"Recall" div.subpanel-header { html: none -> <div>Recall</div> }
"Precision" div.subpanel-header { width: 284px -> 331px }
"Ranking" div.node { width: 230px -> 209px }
==================================================
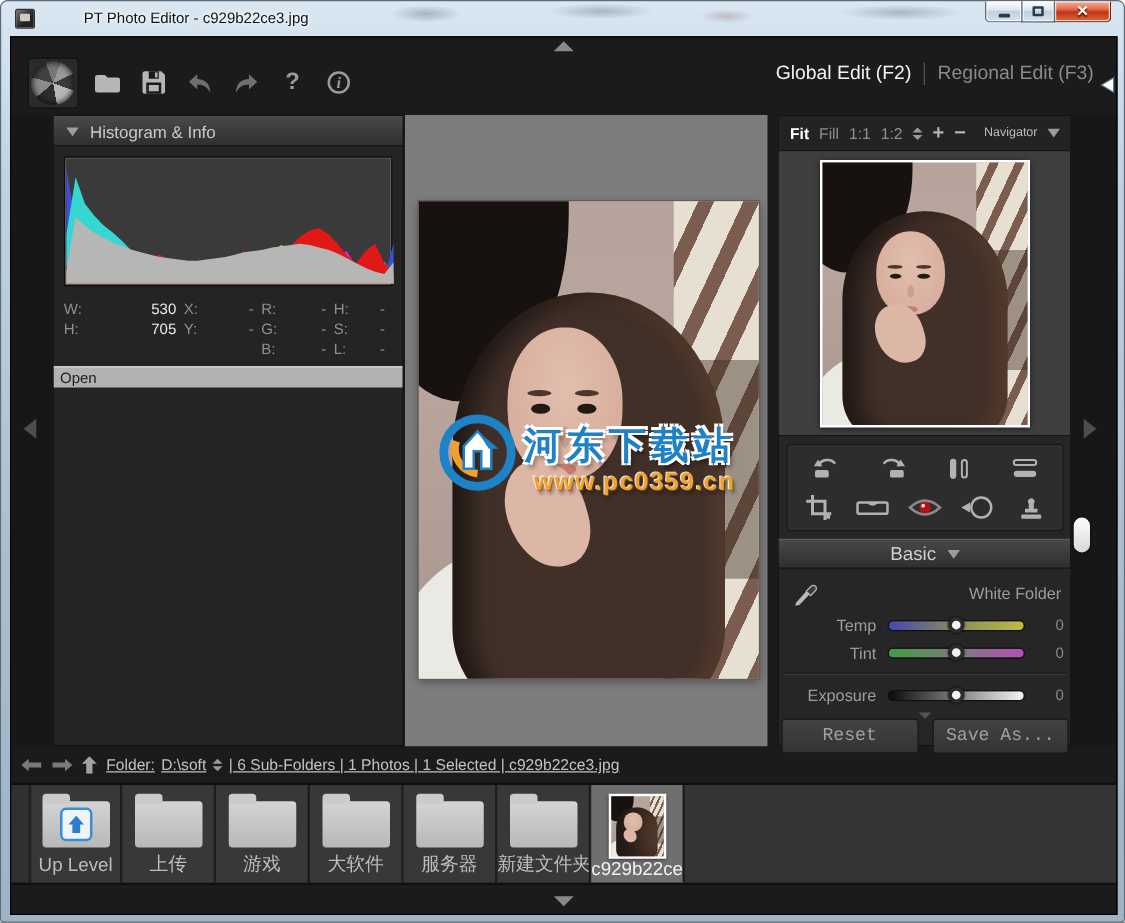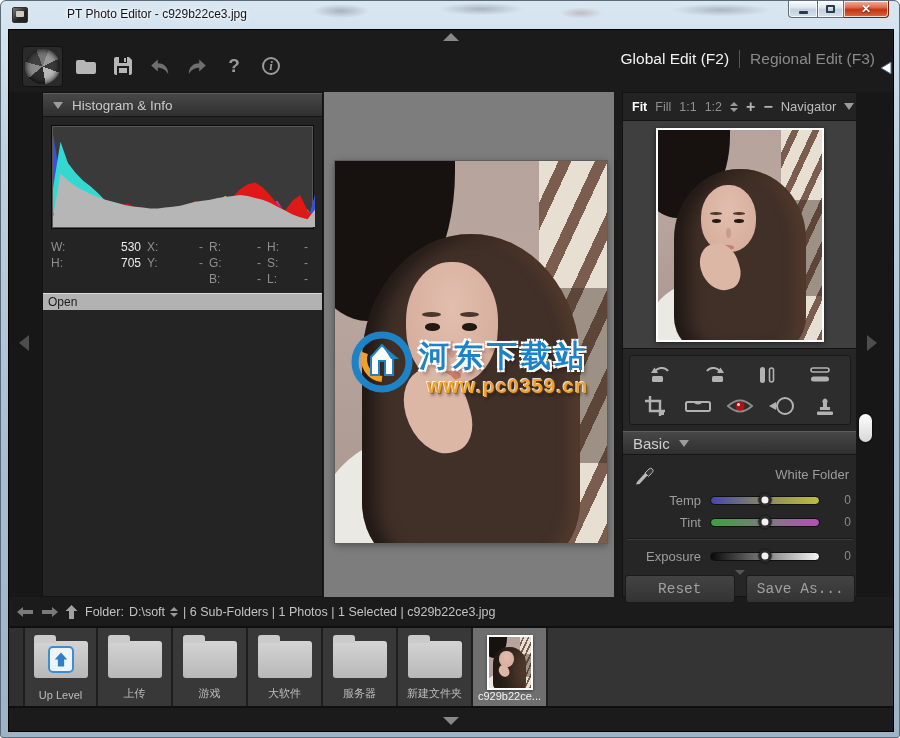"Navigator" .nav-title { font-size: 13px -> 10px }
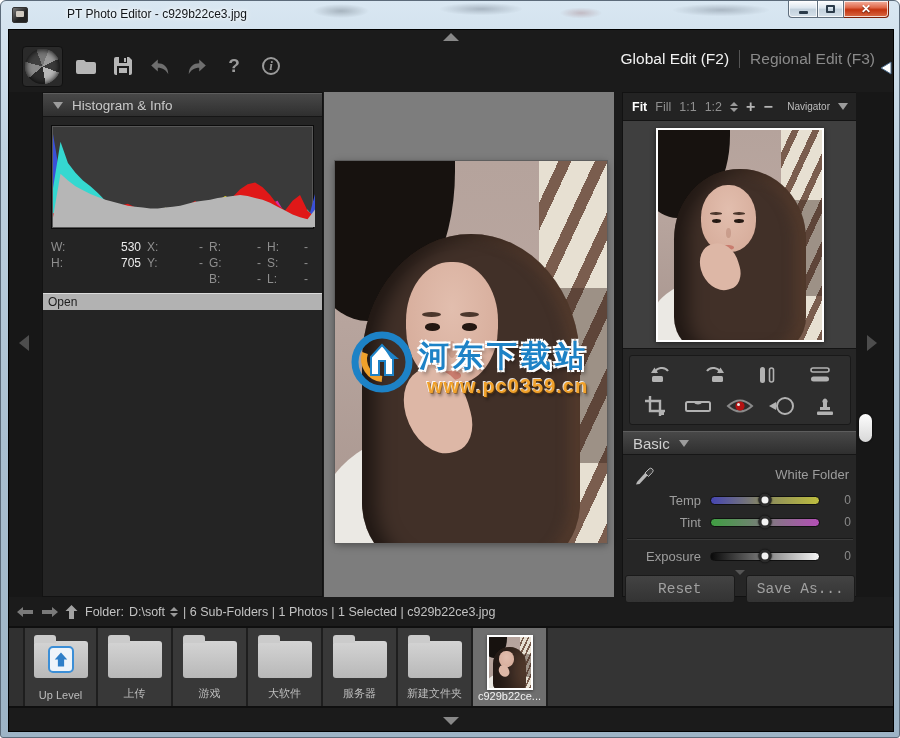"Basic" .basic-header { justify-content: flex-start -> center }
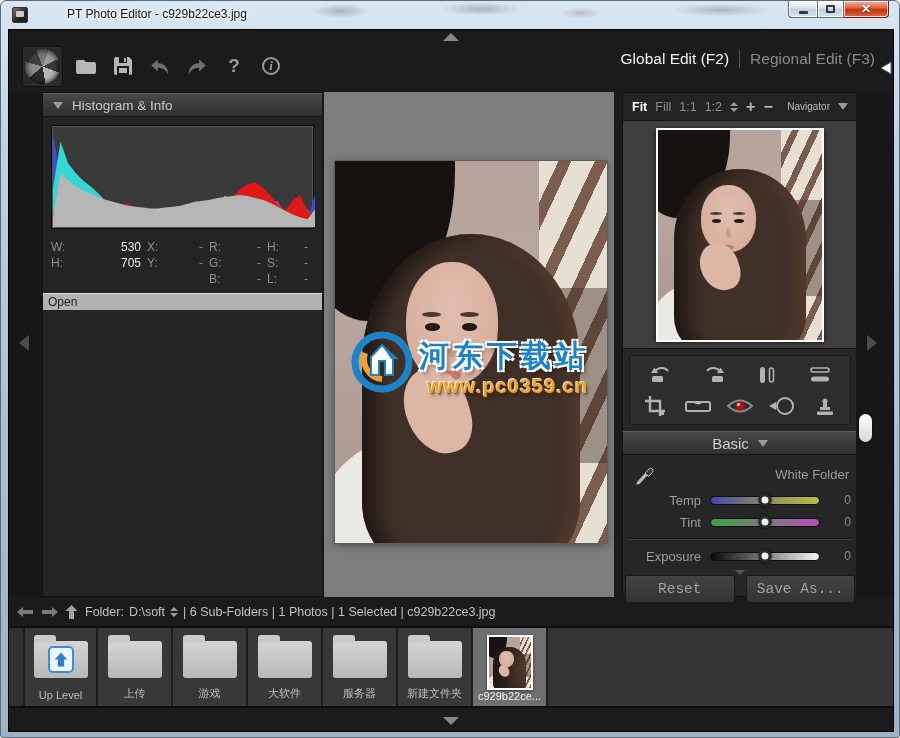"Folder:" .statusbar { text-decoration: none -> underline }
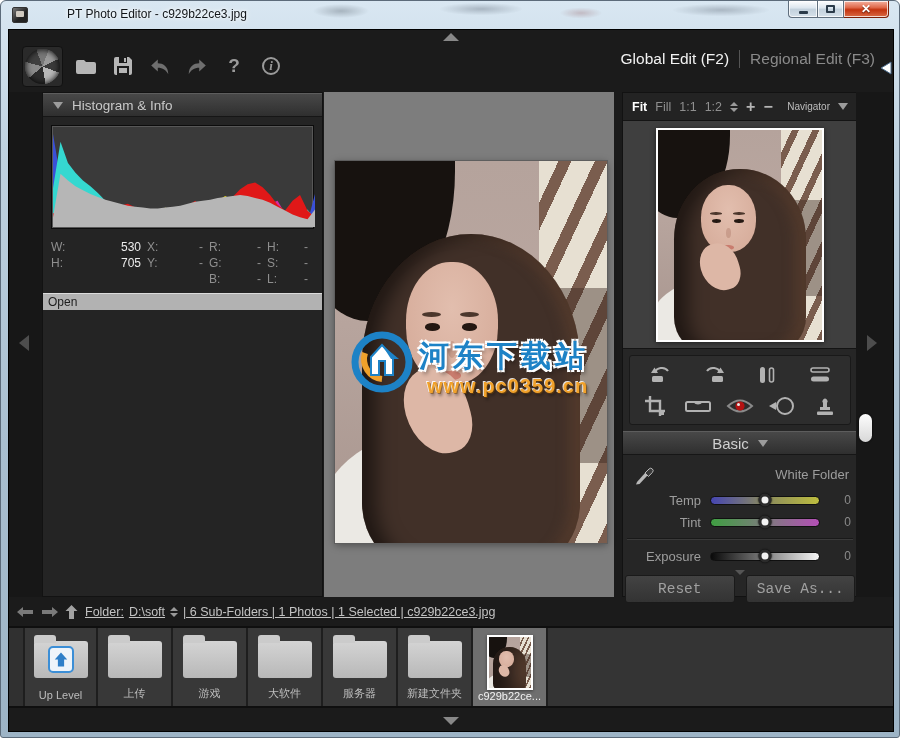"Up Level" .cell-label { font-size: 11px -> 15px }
==================================================
*WHAT THIS TASK INVOLVES*. In the listing above, find the line with "html: none ->" and the line with "width: 230px ->". Output those two lines and every line between them, exactly as written.

*WRITTEN RESPONSE*.
"Recall" div.subpanel-header { html: none -> <div>Recall</div> }
"Precision" div.subpanel-header { width: 284px -> 331px }
"Ranking" div.node { width: 230px -> 209px }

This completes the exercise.